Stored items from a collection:
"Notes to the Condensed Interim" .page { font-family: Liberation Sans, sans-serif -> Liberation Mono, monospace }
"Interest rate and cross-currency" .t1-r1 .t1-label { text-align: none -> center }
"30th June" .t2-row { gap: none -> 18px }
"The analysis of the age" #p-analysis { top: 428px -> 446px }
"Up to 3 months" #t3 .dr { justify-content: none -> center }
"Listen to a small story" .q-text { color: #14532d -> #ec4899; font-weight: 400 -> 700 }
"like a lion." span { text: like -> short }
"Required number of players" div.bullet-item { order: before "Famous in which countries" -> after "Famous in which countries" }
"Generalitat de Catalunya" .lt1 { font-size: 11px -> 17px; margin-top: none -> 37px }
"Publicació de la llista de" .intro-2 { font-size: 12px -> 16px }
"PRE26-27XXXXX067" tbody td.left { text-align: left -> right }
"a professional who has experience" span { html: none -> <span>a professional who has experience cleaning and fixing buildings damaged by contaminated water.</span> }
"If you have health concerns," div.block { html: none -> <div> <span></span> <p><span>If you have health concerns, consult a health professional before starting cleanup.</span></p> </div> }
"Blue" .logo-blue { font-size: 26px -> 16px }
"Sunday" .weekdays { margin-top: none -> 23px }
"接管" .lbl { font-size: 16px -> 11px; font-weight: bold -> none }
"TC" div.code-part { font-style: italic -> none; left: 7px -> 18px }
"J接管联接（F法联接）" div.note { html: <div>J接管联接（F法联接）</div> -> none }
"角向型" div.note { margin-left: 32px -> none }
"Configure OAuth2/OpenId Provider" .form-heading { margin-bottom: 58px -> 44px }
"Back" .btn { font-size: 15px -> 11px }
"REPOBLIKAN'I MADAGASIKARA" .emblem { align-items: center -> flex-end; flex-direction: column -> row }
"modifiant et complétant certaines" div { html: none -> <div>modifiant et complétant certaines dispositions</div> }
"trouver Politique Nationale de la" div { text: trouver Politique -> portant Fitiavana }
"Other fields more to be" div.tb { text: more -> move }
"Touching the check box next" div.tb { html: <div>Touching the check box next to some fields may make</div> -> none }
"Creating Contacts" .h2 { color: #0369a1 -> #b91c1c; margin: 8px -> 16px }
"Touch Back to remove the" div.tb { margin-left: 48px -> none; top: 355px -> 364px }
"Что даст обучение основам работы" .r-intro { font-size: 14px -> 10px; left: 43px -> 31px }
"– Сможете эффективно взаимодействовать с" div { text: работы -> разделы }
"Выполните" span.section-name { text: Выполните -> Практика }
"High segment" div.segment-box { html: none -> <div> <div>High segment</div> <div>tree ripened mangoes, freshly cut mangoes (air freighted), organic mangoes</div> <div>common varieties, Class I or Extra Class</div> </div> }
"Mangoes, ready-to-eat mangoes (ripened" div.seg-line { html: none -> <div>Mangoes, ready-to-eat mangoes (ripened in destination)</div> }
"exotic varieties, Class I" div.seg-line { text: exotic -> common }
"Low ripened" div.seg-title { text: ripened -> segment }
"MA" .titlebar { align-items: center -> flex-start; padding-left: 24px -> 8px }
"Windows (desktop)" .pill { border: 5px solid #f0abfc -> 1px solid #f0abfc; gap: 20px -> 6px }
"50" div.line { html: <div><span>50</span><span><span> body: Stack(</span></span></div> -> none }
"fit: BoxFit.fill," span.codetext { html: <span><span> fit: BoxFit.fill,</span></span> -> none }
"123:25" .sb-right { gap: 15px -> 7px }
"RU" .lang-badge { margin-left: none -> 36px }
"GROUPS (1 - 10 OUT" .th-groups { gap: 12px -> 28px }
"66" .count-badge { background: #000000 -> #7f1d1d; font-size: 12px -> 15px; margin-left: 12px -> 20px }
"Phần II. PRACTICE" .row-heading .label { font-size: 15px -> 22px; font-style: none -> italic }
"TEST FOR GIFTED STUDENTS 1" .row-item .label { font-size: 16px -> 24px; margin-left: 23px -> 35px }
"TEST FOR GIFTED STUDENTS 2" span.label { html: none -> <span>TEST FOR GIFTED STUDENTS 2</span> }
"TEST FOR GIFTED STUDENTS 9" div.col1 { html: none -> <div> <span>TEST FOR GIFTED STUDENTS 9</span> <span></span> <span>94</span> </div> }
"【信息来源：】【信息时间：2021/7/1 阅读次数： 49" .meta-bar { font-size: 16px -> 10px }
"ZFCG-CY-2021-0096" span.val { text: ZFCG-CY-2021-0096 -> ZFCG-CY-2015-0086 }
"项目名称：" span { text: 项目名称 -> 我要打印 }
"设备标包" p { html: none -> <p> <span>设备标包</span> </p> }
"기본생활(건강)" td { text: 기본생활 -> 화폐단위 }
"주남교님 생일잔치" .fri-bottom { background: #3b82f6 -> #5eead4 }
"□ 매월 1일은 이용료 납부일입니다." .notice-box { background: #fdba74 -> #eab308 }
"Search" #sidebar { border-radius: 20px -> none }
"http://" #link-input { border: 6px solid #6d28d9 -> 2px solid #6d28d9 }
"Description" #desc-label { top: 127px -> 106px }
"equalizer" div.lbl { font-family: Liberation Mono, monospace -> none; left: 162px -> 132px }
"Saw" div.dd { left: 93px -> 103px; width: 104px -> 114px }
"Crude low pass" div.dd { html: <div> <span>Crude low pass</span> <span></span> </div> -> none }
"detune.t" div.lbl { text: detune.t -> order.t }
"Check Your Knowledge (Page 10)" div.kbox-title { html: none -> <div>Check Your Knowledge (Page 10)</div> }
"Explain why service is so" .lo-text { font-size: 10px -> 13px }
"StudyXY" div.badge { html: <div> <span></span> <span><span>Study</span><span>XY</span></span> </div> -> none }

> WHAT YOU SHOULD DO
The required answer is the run of lines above, starting at the line with "font-size: 26px ->" and ending at the line with "margin-left: 32px ->", reproduced exactly with both ends.

> ANSWER TO THIS PROBLEM
"Blue" .logo-blue { font-size: 26px -> 16px }
"Sunday" .weekdays { margin-top: none -> 23px }
"接管" .lbl { font-size: 16px -> 11px; font-weight: bold -> none }
"TC" div.code-part { font-style: italic -> none; left: 7px -> 18px }
"J接管联接（F法联接）" div.note { html: <div>J接管联接（F法联接）</div> -> none }
"角向型" div.note { margin-left: 32px -> none }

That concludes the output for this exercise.